As most of you know, Mariah Carey had her twins last week— Moroccan and Monroe. Roc and Roe, for short. Those are their official nicknames— I did not make them up. Separately, they are cute. Together they sound like a fast food sushi place in a mall food court.
Editor's Note: My husband pointed out that those are also the acronyms for "Return On Capital" and "Return On Equity". Then my brain flashed "finance! math!" before it exploded.
Originally, I was going to write a post entitled "Are You Qualified To Be Mariah Carey's Nanny?" In it, I would detail the various demands of her potential caregiver the way one might have written one of her infamous concert tour riders.
However, after doing a bit of research (yes, I take my celebrity snark seriously), I discovered that Mrs. Carey does not intend to hire a nanny.
(!!!!!!!)
After an hour of semi-consciousness and another fifteen minutes to pick myself up off the floor, I gave this new information some thought.
As someone who claims to be "eternally 12", I think Mariah might not fully grasp all that motherhood entails. Perhaps she has been so sheltered by handlers and sychophants, that the concept of a dirty diaper or a middle of the night feeding has totally escaped her.
So. I decided to do Mariah a service. I wrote a letter — Mamma to Mamma— in the hopes of helping the poor thing out.
——–
Dear Mariah,
Congratulations on Roc & Roe! You must be excited for that magical moment when you tell your children the origin of their names. "Monroe? You were named after a drug addicted suicidal Hollywood star who slept with the President. Morroccan? We love countries in adjective form." Such special times await you.

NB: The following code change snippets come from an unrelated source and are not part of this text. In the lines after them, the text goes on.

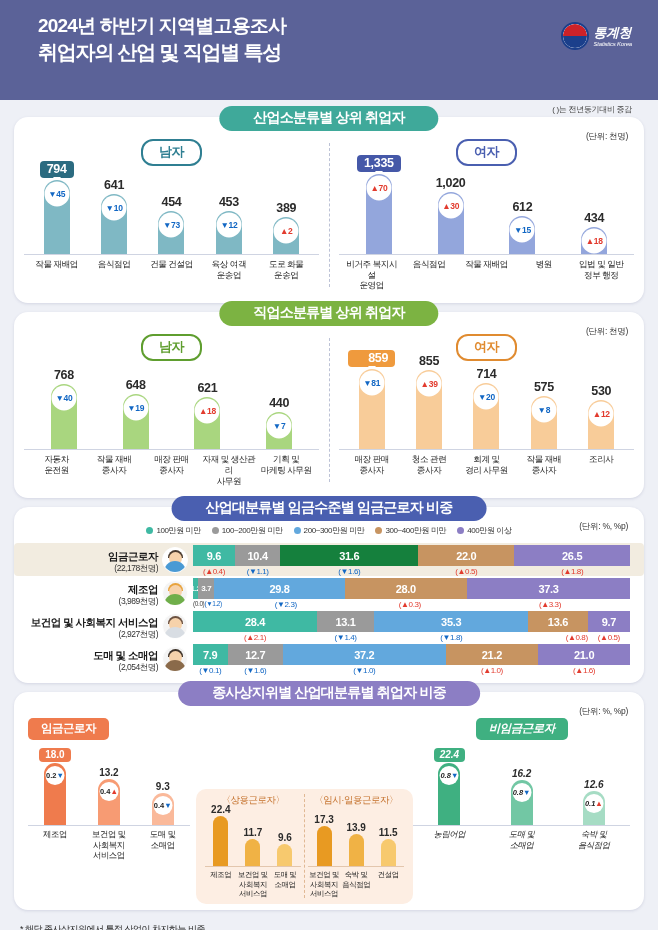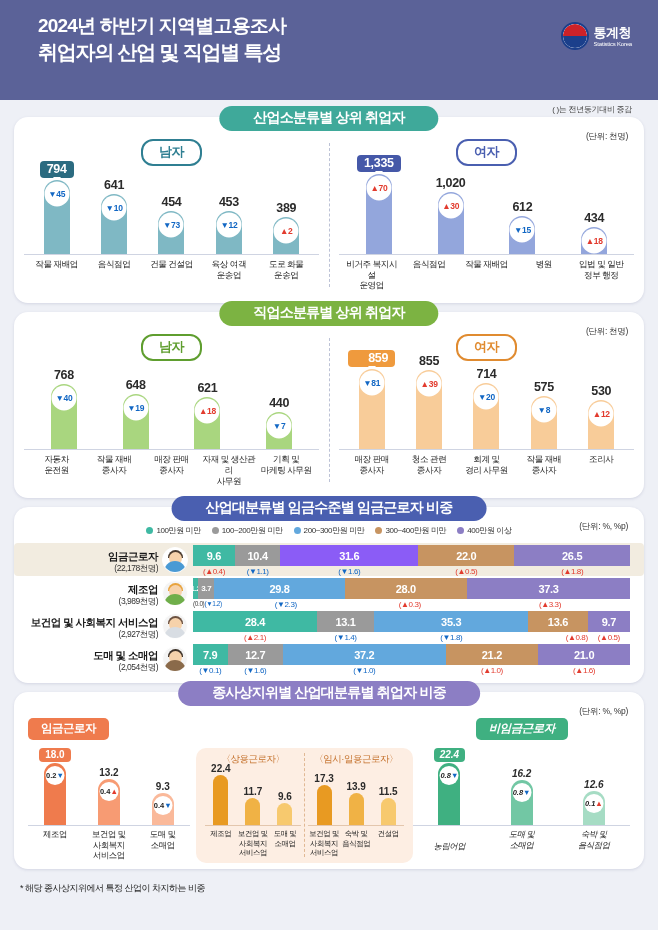"통계청" .logo-txt { font-style: none -> italic }
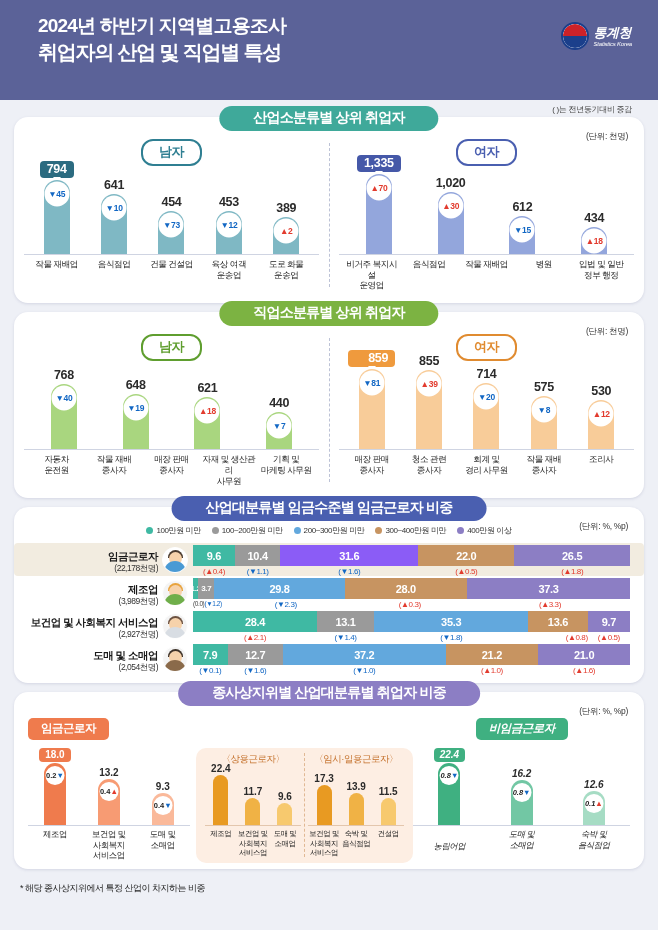"31.6" div.seg { background: #8b5cf6 -> #15803d }
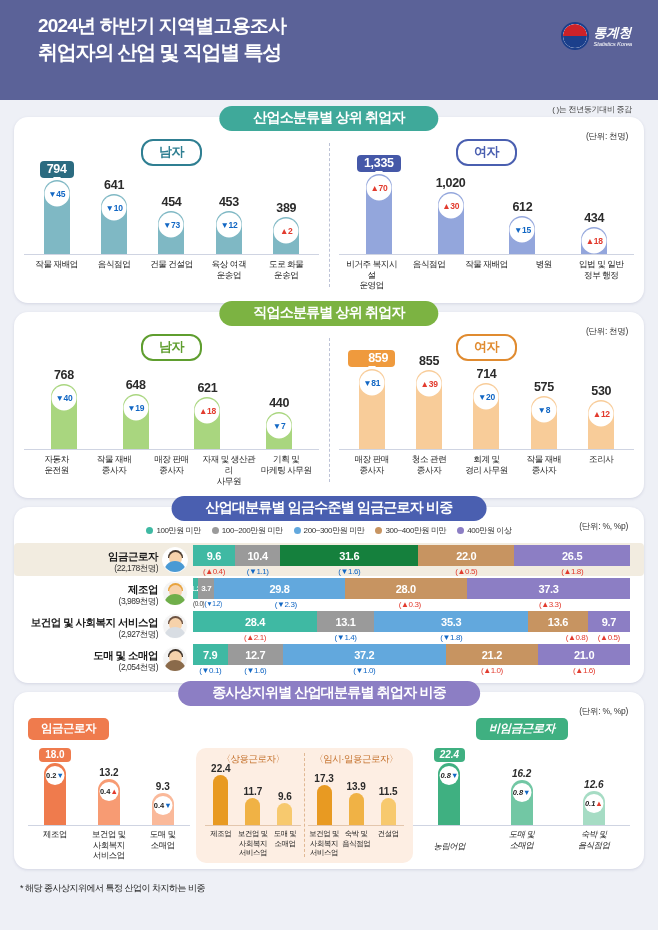"〈상용근로자〉" div { margin-top: none -> 41px }
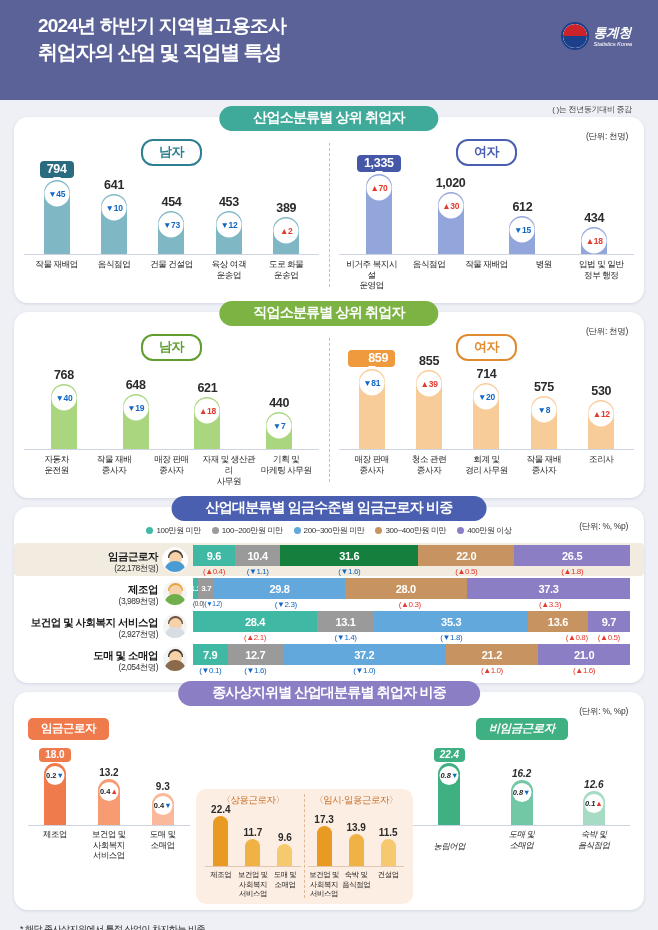"농림어업" div.mini-lab { margin-top: 12px -> none }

I hear you spent $100,000 on your nursery (pictured below). Hats off to you. Does it matter that you could have diapered the entire newborn population of five to six third world nations for that amount of money? Not really. More important that you institute (and I quote) "a delicate balance between raising them around glitz and glamour and keeping them grounded". GOOD START!
Also, I applaud how your penchant for all things white (kittens, roses, etc) has extended to your nursery. In order to avoid unsightly poop and puke stains (spit-up does not come out— FYI), I advise building a wing where you can duplicate the nursery at least thirty times. That way, when it gets a little dingy or an accident occurs, you can just transfer the twins to the identical nursery without having to worry about cleaning up the one before it.
However— I would ditch the $30,000 cinderella crib (pictured right). I know you probably have little sheet changing experience, but changing sheets is a pain in the ass. Changing crib sheets is even harder. Changing crib sheets within an enclosed circular pumpkin? Impossible.
Lastly, I know that you like to make people wait. It's your THING. I get it— you're fabulous. But your twins are new to this world and might not appreciate your level of stardom. Shocking, I know. My guess is that they won't wait for you in the way you have become accustomed. There might even be *GASP* crying involved.
I suggest adorning their nursery with full-on Mariah memorabilia. Framed magazine covers, shelves for your various awards, platinum records, etc. Maybe project "Glitter" on the ceiling so they can watch it as they fall asleep. The more the twins are surrounded by your stardom, the sooner they will understand that waiting hours for you to feed, change and/or bathe them is a privilege, not a curse.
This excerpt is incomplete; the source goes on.